Segment Open
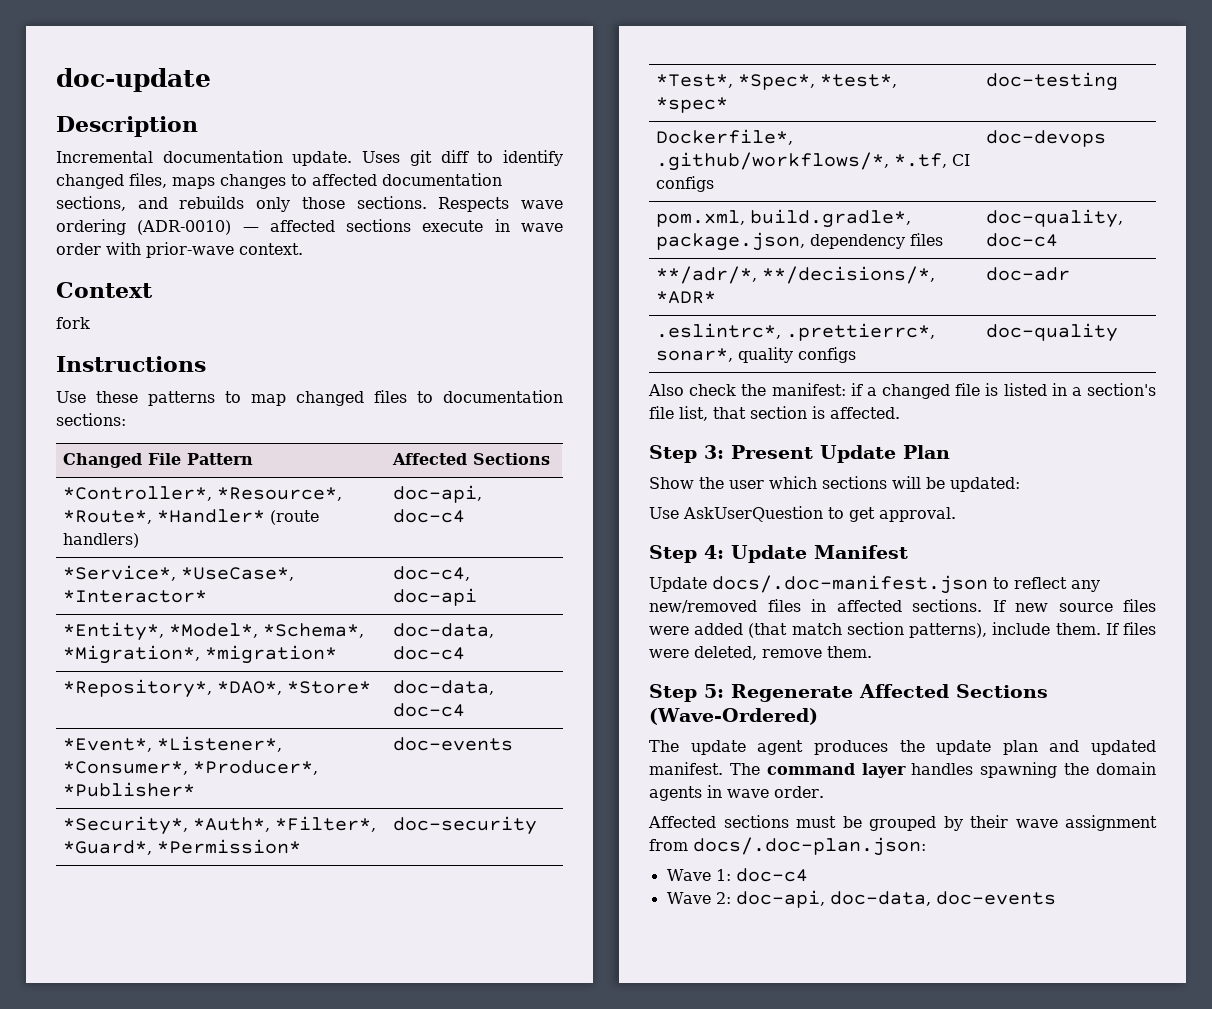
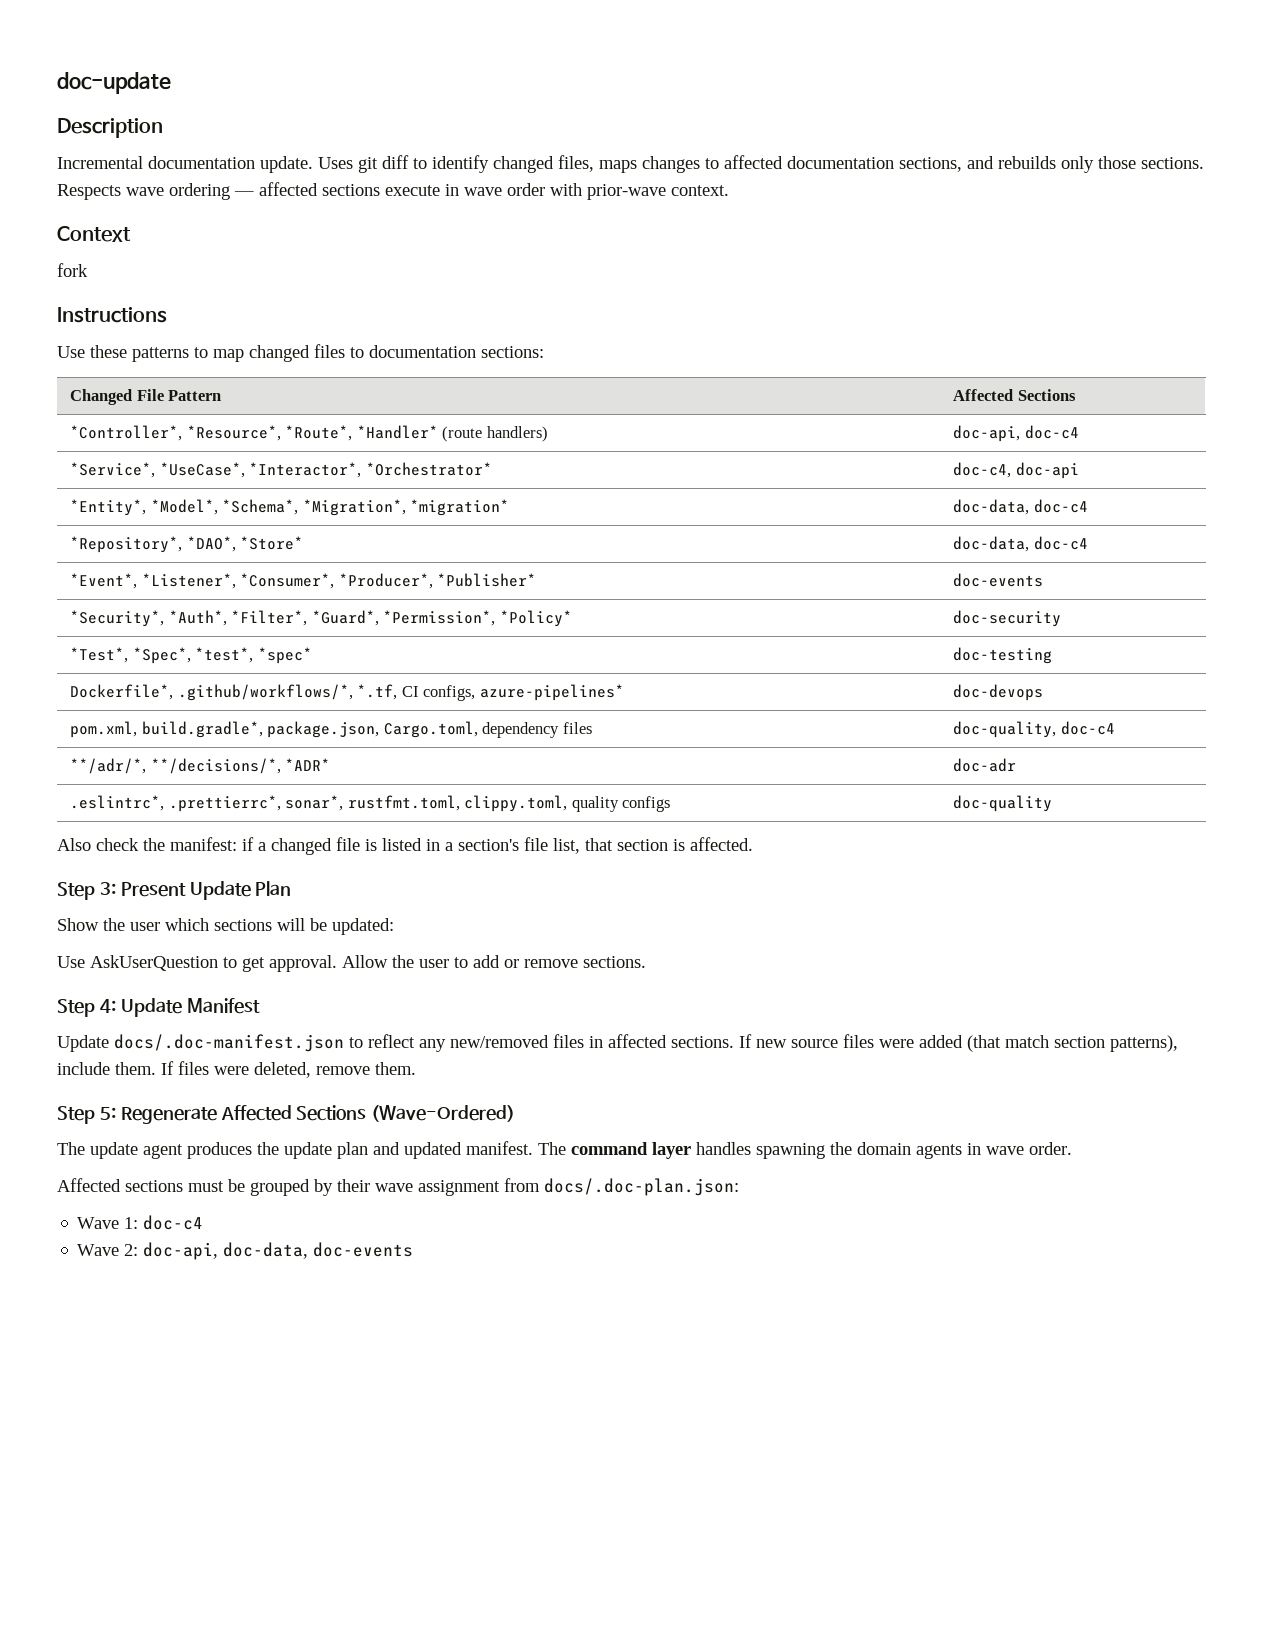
- Respects wave ordering (ADR-0010) — affected sections execute in wave order with prior-wave context.
+ Respects wave ordering — affected sections execute in wave order with prior-wave context.
- *Service*, *UseCase*, *Interactor* | doc-c4, doc-api
+ *Service*, *UseCase*, *Interactor*, *Orchestrator* | doc-c4, doc-api
- *Security*, *Auth*, *Filter*, *Guard*, *Permission* | doc-security
+ *Security*, *Auth*, *Filter*, *Guard*, *Permission*, *Policy* | doc-security
- Dockerfile*, .github/workflows/*, *.tf, CI configs | doc-devops
+ Dockerfile*, .github/workflows/*, *.tf, CI configs, azure-pipelines* | doc-devops
- pom.xml, build.gradle*, package.json, dependency files | doc-quality, doc-c4
+ pom.xml, build.gradle*, package.json, Cargo.toml, dependency files | doc-quality, doc-c4
- .eslintrc*, .prettierrc*, sonar*, quality configs | doc-quality
+ .eslintrc*, .prettierrc*, sonar*, rustfmt.toml, clippy.toml, quality configs | doc-quality
+ Allow the user to add or remove sections.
Segment Closed
◆ WHAT YOU WILL DO: Please give back exactly, and with no pictures, the lines from where the listing above begins through the line containing "- pom.xml, build.gradle*, package.json, dependency".

◆ SOLUTION:
- Respects wave ordering (ADR-0010) — affected sections execute in wave order with prior-wave context.
+ Respects wave ordering — affected sections execute in wave order with prior-wave context.
- *Service*, *UseCase*, *Interactor* | doc-c4, doc-api
+ *Service*, *UseCase*, *Interactor*, *Orchestrator* | doc-c4, doc-api
- *Security*, *Auth*, *Filter*, *Guard*, *Permission* | doc-security
+ *Security*, *Auth*, *Filter*, *Guard*, *Permission*, *Policy* | doc-security
- Dockerfile*, .github/workflows/*, *.tf, CI configs | doc-devops
+ Dockerfile*, .github/workflows/*, *.tf, CI configs, azure-pipelines* | doc-devops
- pom.xml, build.gradle*, package.json, dependency files | doc-quality, doc-c4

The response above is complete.